Language switching in Blazor triggers a full page reload rather than a SPA-style client navigation. This is by design — switching languages requires the server-side middleware to set the new culture, update the cookie, and re-render all localized text (menus, labels, content). This is the same behavior as ABP's built-in LanguageSwitch component:

// ABP BasicTheme LanguageSwitch.razor
NavigationManager.NavigateTo(
    $"Abp/Languages/Switch?culture={language.CultureName}&uiCulture={language.UiCultureName}&returnUrl={relativeUrl}",
    forceLoad: true
);

Normal page-to-page navigation (within the same language) remains client-side and fast. Only language switching triggers a reload.

Example module configuration

Configure<AbpRequestLocalizationOptions>(options =>
{
    options.UseRouteBasedCulture = true;
});

Multi-Tenancy

URL-based localization is fully compatible with ABP's multi-tenant routing. The culture route is handled as a separate routing layer from the tenant. Language switching explicitly supports tenant-prefixed URLs, so /tenant-a/zh-Hans/About → /tenant-a/en/About works without any additional configuration.

For details on combining tenant routing with culture routing, see the Multi-Tenancy documentation.

UI Framework Support Overview

UI Framework Route Registration URL Generation Menu URLs Language Switch Manual Work
MVC / Razor Pages Automatic Automatic Automatic Automatic None
Blazor Server Manual @page routes N/A Automatic Automatic (forceLoad) Add {culture} route to pages
Blazor WebApp (WASM) Manual @page routes N/A Automatic Automatic (forceLoad) Add {culture} route to pages

Summary

To add SEO-friendly localized URL paths to your ABP application:

  1. Set options.UseRouteBasedCulture = true in your module.
  2. Ensure UseAbpRequestLocalization() comes after UseRouting() in the pipeline.
  3. For Blazor projects, add @page "/{culture}/..." routes to your own pages.

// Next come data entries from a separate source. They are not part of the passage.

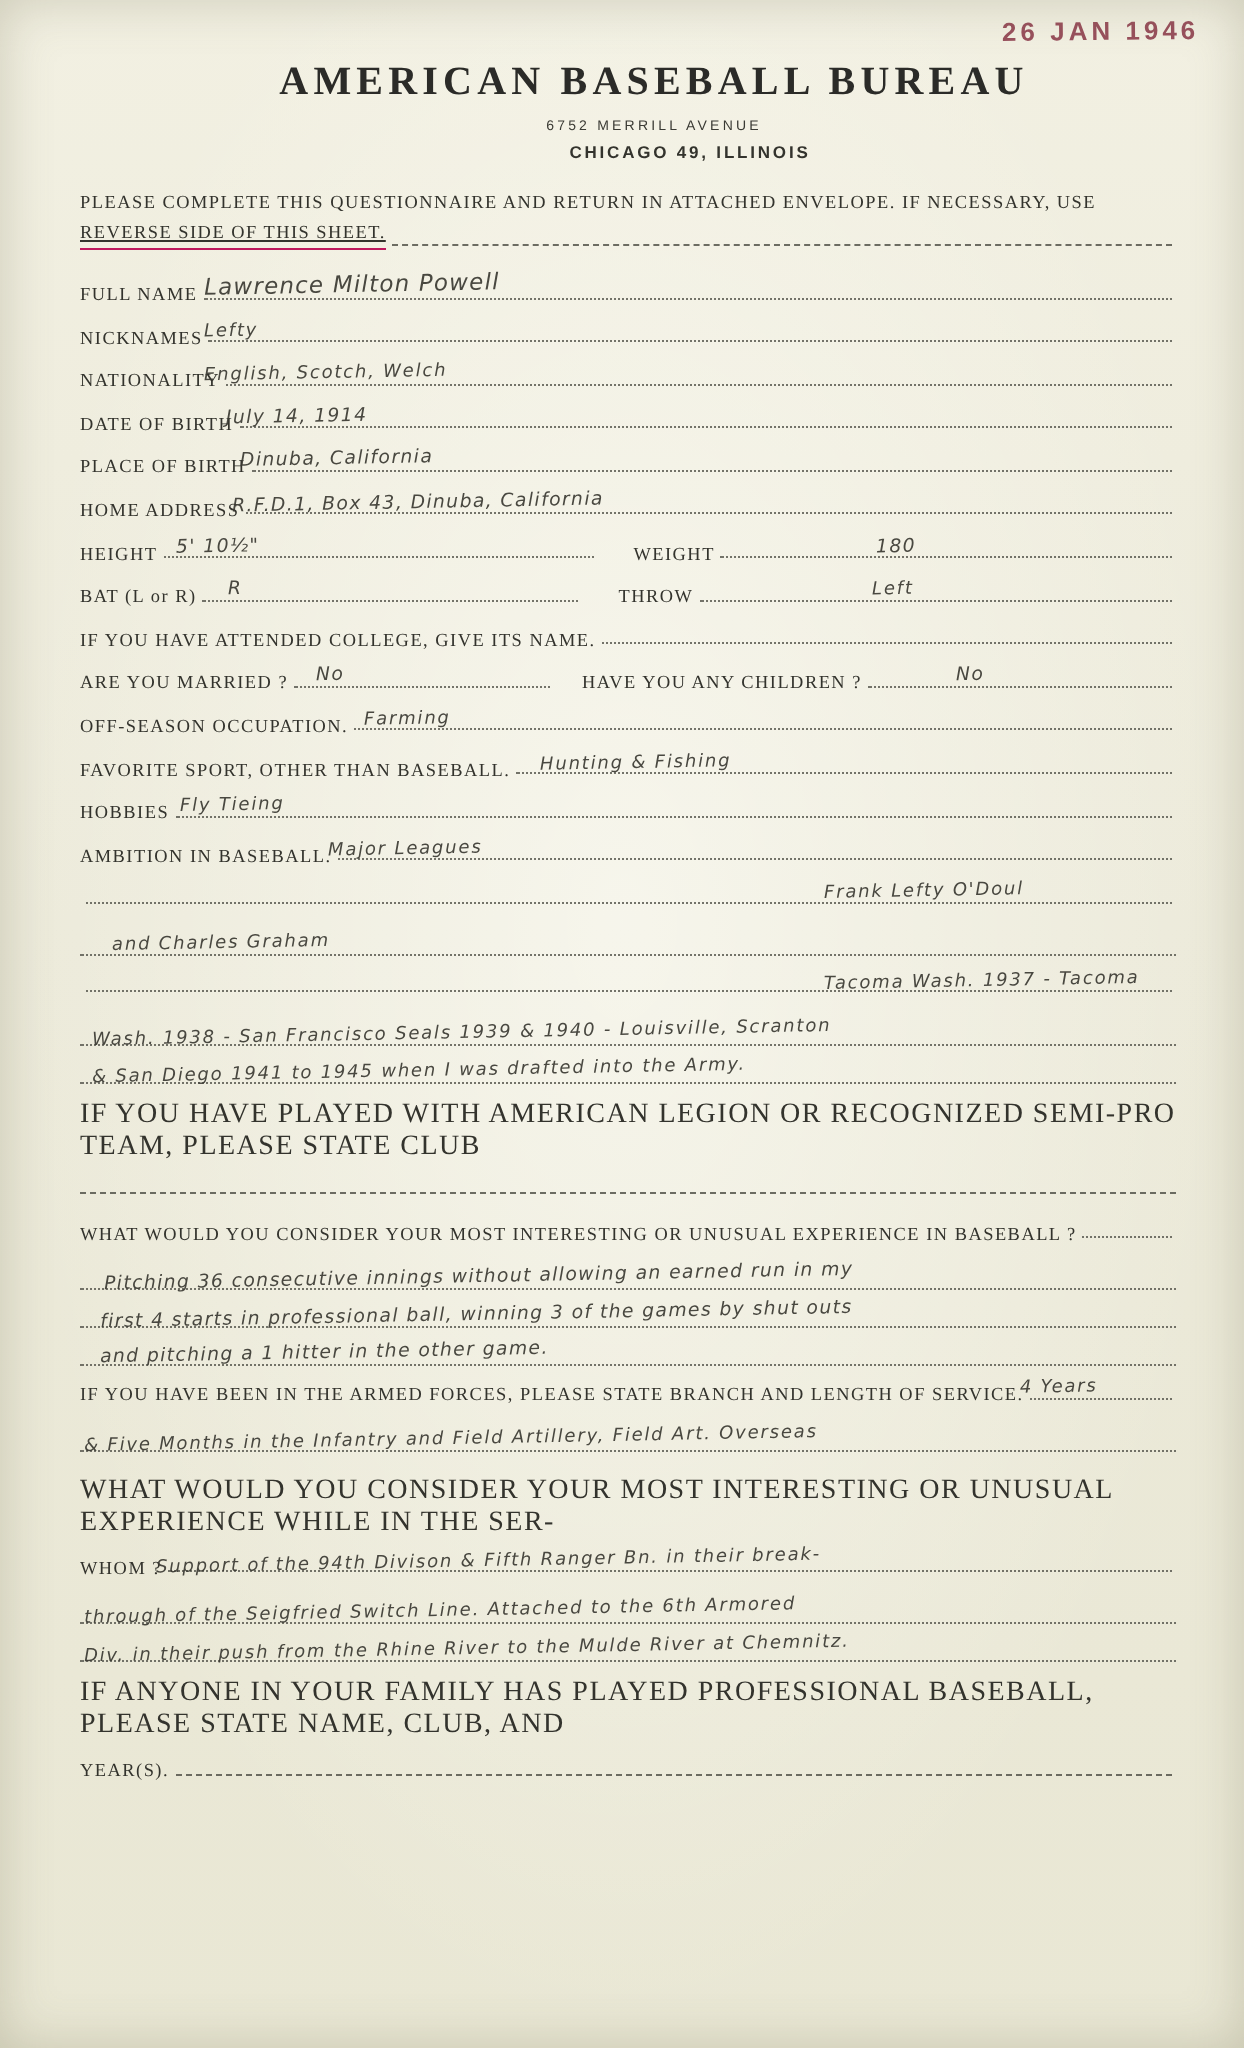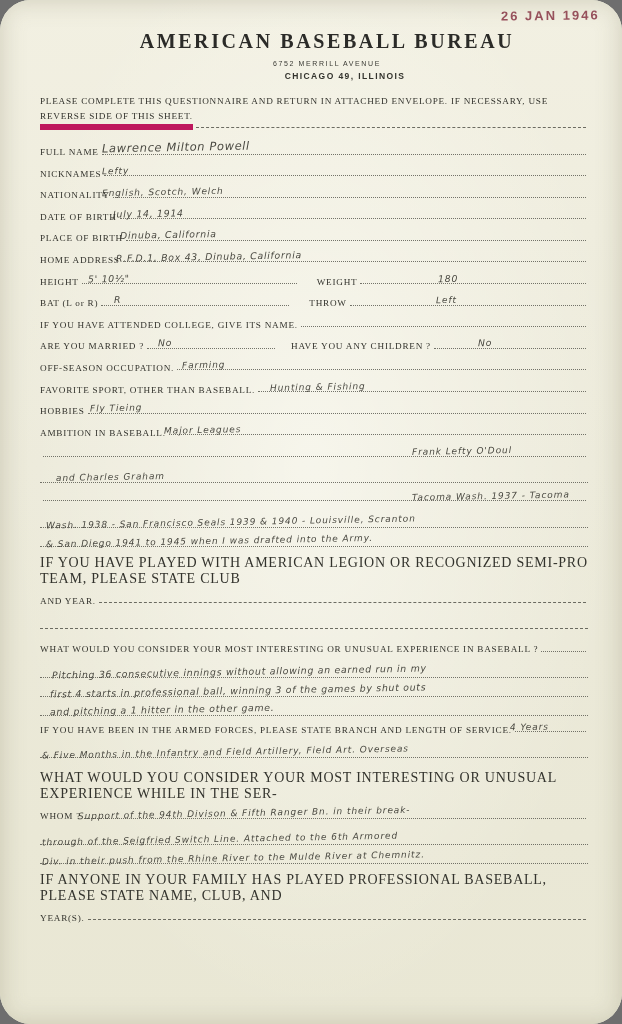--- a/index.html
+++ b/index.html
@@ -15,7 +15,6 @@
     overflow: hidden;
     font-family: "Liberation Sans", sans-serif;
     box-sizing: border-box;
-    border-radius: 31px;
   }
   
   .paper-tone {

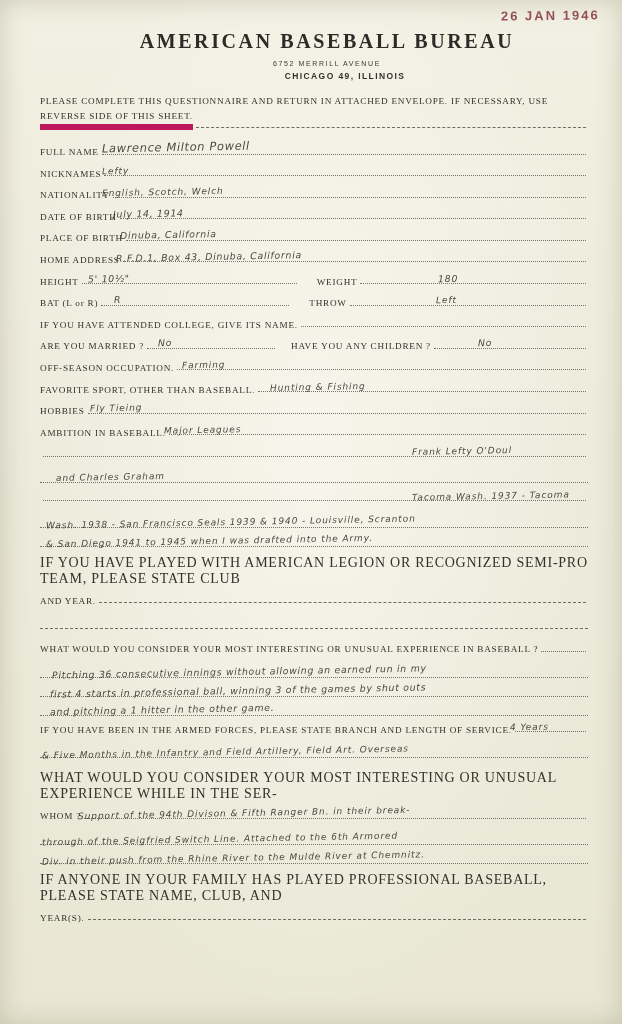--- a/index.html
+++ b/index.html
@@ -141,7 +141,7 @@
     color: #33332d;
     line-height: 15px;
   }
-  .intro .ul { border-bottom: 6px solid #be185d; }
+  .intro .ul { border-bottom: 1px solid #be185d; text-decoration: underline; }
   .linerow {
     position: relative;
     height: 19px;

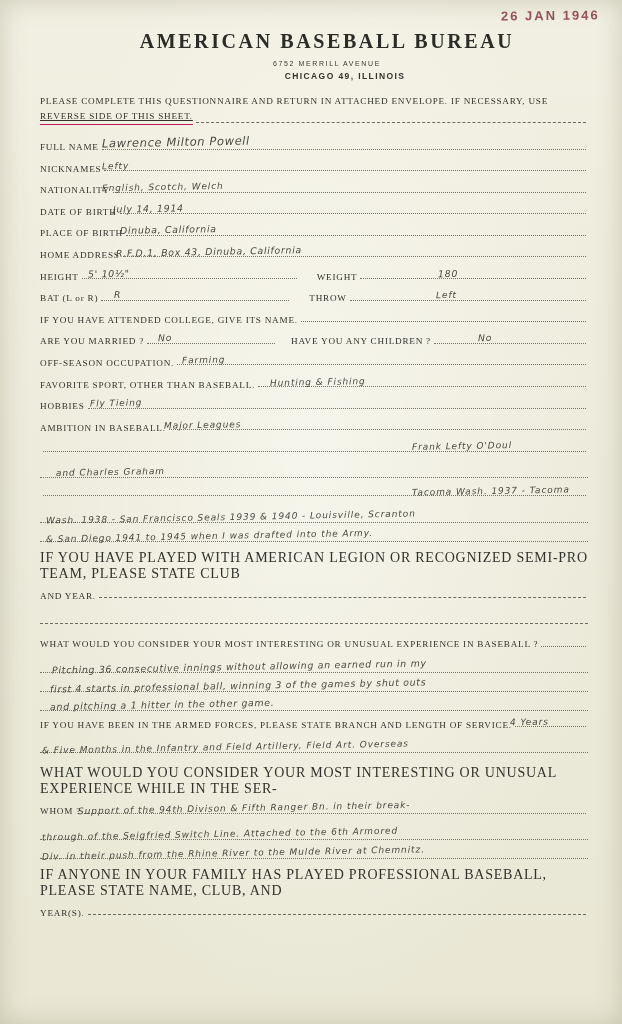--- a/index.html
+++ b/index.html
@@ -310,11 +310,6 @@
       </div>
 
       <div class="q" style="margin-top:4px">IF YOU HAVE PLAYED WITH AMERICAN LEGION OR RECOGNIZED SEMI-PRO TEAM, PLEASE STATE CLUB</div>
-      <div class="row" style="margin-top:6px">
-        <span class="pl">AND YEAR.</span>
-        <span class="dashline"></span>
-        <span class="hw caps" style="left:62px; bottom:3px;"></span>
-      </div>
       <div class="linerow">
         <span class="dashline-full"></span>
       </div>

ABP automatically registers the culture route, adds {culture}/... selectors to all Razor Pages, rewrites URLs generated by Url.Page() and Url.Action(), updates navigation menus, and handles language switching — all without any changes to themes, menu contributors, or views.

A runnable sample demonstrating this feature is available at abp-samples/UrlBasedLocalization. It includes MVC, Blazor Server, and Blazor WebApp projects with English, Turkish, French, and Simplified Chinese.